Review: Star Trek — Lost to Eternity
If there’s one person we can trust to take a complex Star Trek tale and turn it into a tapestry of intrigue, thrills, and imaginative drama, it’s Greg Cox. By happenstance, we recently revisited Cox’s 2016 hidden gem Captain to Captain, and his The Rise and Fall of Khan Noonien Singh trilogy made the list of Top 5 Star Trek Novels some guy wrote back in 2022, so his pedigree is strong. How does his latest book, Star Trek: Lost to Eternity, hold up?
We mentioned Cox’s skill at scribing complex tales, and Lost to Eternity is no different. The narrative here focuses on three storylines, which operate in parallel for about half the book until they start to coalesce. The first plotline is in 2024, when a podcaster, Melinda Silver, and her producing partner, Dennis, try to get to the bottom of a cold case from 1986, a case where a woman mysteriously vanished in San Francisco after a couple of whales in her care were released into the wild. Another plotline is in 2268, when Captain Kirk and the crew of the Enterprise investigate the apparent kidnapping of a prominent Federation scientist, end up within a pre-warp civilization, and proceed to cause all sorts of ruckus – although much of this disruption is caused by the ever-present Klingons who arrive on the scene. Finally, Cox plays in 2296, when Captain Kirk and the Enterprise-A crew, which includes Saavik, tackle a diplomatic mission with two long-time enemies, the Romulans, and Klingons, as the three factions try to establish a rapport with a recently revealed species who live incredibly long lives.
It’s a bit to keep track of, so we definitely recommend reading this book in short order, instead of picking it up and putting it down for long periods. Otherwise, you might just get lost amid the three parallel storylines – until that is, they converge as we realize the antagonists in each plotline may very well be the same person, a man hellbent on cracking the secret of immortality. This man – known by various names depending on the time period, but we’ll just call him Doctor Kesh for now – has a backstory that is a neat callback to Cox’s landmark Khan trilogy.
Kesh’s quest for immortality scratches at a high-concept topic surely pondered by everyone under the Sun, and Kesh’s fanaticism is both sympathetic and ferocious. Kesh isn’t without mercy – indeed, life is the most sacred thing to him – but he has spent far too long unlocking the secret to eternal life to let anything get in the way. This quest, what we think is the heart of the story, reflects our shared vulnerability and the universal longing for something enduring amidst the transient nature of existence – an entirely appropriate storyline for Star Trek.
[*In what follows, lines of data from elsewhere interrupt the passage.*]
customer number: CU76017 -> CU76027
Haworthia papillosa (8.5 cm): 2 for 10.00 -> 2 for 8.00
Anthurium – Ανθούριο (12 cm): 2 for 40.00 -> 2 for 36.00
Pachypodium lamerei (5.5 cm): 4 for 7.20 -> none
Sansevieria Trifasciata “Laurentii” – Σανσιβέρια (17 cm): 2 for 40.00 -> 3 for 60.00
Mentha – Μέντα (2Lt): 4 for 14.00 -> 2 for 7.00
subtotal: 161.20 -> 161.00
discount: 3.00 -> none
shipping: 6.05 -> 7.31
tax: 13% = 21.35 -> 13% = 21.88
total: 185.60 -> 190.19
She shrugged. “We all have to go sometime.”
“Do we? I refuse to accept that. Why should any life, no matter how long or accomplished, have to come to some inevitable termination, regardless of what we do?”
– Melinda and the man who we’ll refer to as Kesh.
While we are talking about neat callbacks, the best part of Lost to Eternity is how thoroughly Cox uses elements of The Voyage Home to illustrate just how much of a mystery Gillian’s disappearance was to her contemporaries. Melinda, ever a curious journalist, interviews surviving witnesses of Gillian’s final days in 1986 San Francisco, including: the trash workers and joggers seen in Golden Gate Park when Kirk’s cloaked Bird-of-Prey arrived and departed that city; the grandson of “Miracle Milly,” the older woman from the hospital who miraculously grew a new kidney thanks to Doctor McCoy’s intervention; one of the nuns who witnessed Spock’s aquatic visit with the whales; and a few more. Whereas we never paid any thought to how the activities of Kirk and his crew during that movie would have impacted San Franciscans, and indeed, the world, after they returned to the future, Cox certainly has. His narrative here is a neat testament to how authors regularly fill in the blanks of this constantly expanding universe.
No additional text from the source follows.